Мы уже уловили основную идею: вещи такие, какие они есть, находятся в столкновении с вещами такими, какими их ожидают наши нисходящие инвариантные процессы. Мы пропускаем ощущение через фильтр прошлого, чтобы сделать будущее предсказуемым. В ходе этого процесса мы теряем настоящее. Но поскольку настоящее – единственное, чем мы в действительности реально располагаем, то в результате такой сделки теряем все. Вот так просто. Но не так-то легко отказаться от этой ужасной сделки, потому что нисходящие влияния, подчинившие себе влияния восходящие, обеспечены прочными и надежно функционирующими нейронными связями – эти связи представляются более мощными, нежели неопределенность жизни здесь и сейчас. В связи с этим внимательность требует отчетливого намерения и мужества.

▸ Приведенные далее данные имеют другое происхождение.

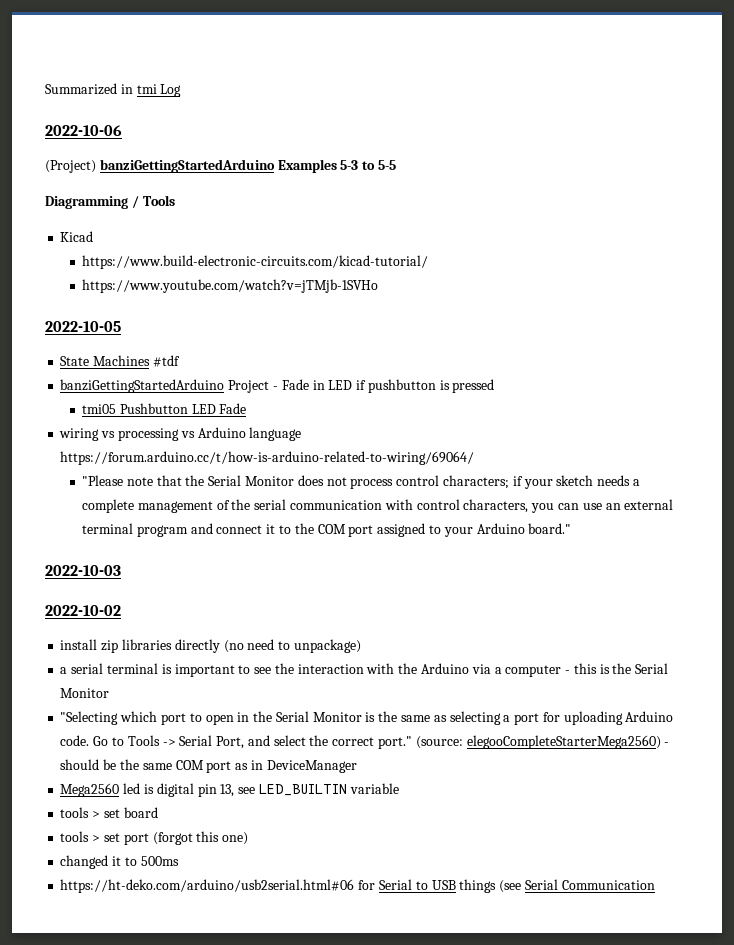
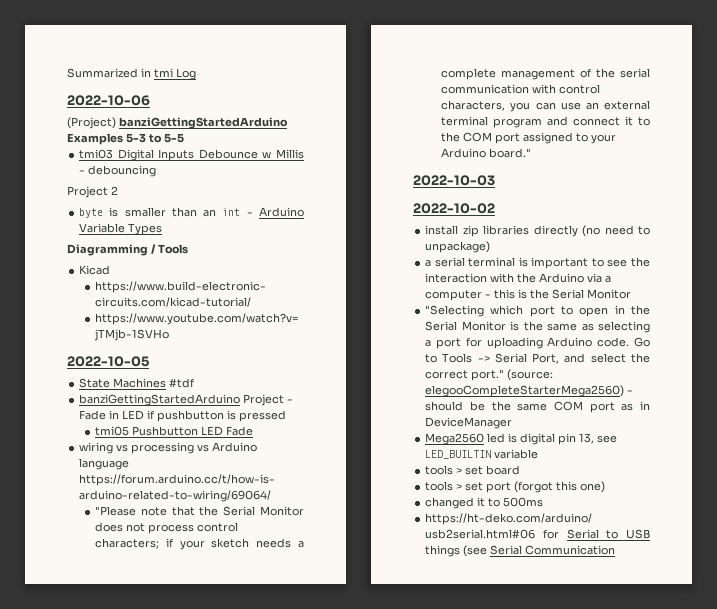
(396, 165) none -> [79,149,304,161] [79,165,157,177] [67,186,118,198] [79,207,304,218] [79,223,163,235] // tmi03 Digital Inputs Debounce w Millis - debouncing // Project 2 // byte is smaller than an int - Arduino Variable Types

Давайте теперь посмотрим, как происходит в мозге этот процесс демонтажа нисходящих влияний. Ощущение, как именно внимательность растворяет нисходящие влияния, возникает, когда мы объединяем представление о больших нейронных ансамблях с природой самоидентификации и идентичности. Мы предполагаем, что в коре имеет место направляющий поток из верхних кортикальных слоев, влияющий на входы от нижних слоев, и этот поток «разрушает» неблагоприятные входы с помощью нового интегрированного состояния нейронного ансамбля, которое мы и называем «внимательным осознаванием».
Одно невропатологическое наблюдение может пролить свет на то, как именно это происходит. При преходящей глобальной амнезии индивид временно теряет представление о своей идентичности – попросту перестает помнить, кто он такой. В моем случае, описанном в книге ранее, травма головы привела к временному прекращению проведения импульсов по аксонам в лобных областях коры, что считают механизмом реализации состояния, при котором сознание остается нетронутым, но представление о собственной идентичности полностью исчезает. Это не просто преходящая дезориентация после сотрясения мозга. Это состояние, в котором остаются ощущения, лишенные формирующего воздействия нисходящих влияний прошлого опыта посредством накидки идентичности. Это функциональное состояние говорит о том, что мозг может испытывать грубые непосредственные ощущения без ограничений личной идентичности, которая обычно фильтрует текущий чувственный опыт. Удар по голове раскалывает функциональные ансамбли, в которых закодирована идентичность самости.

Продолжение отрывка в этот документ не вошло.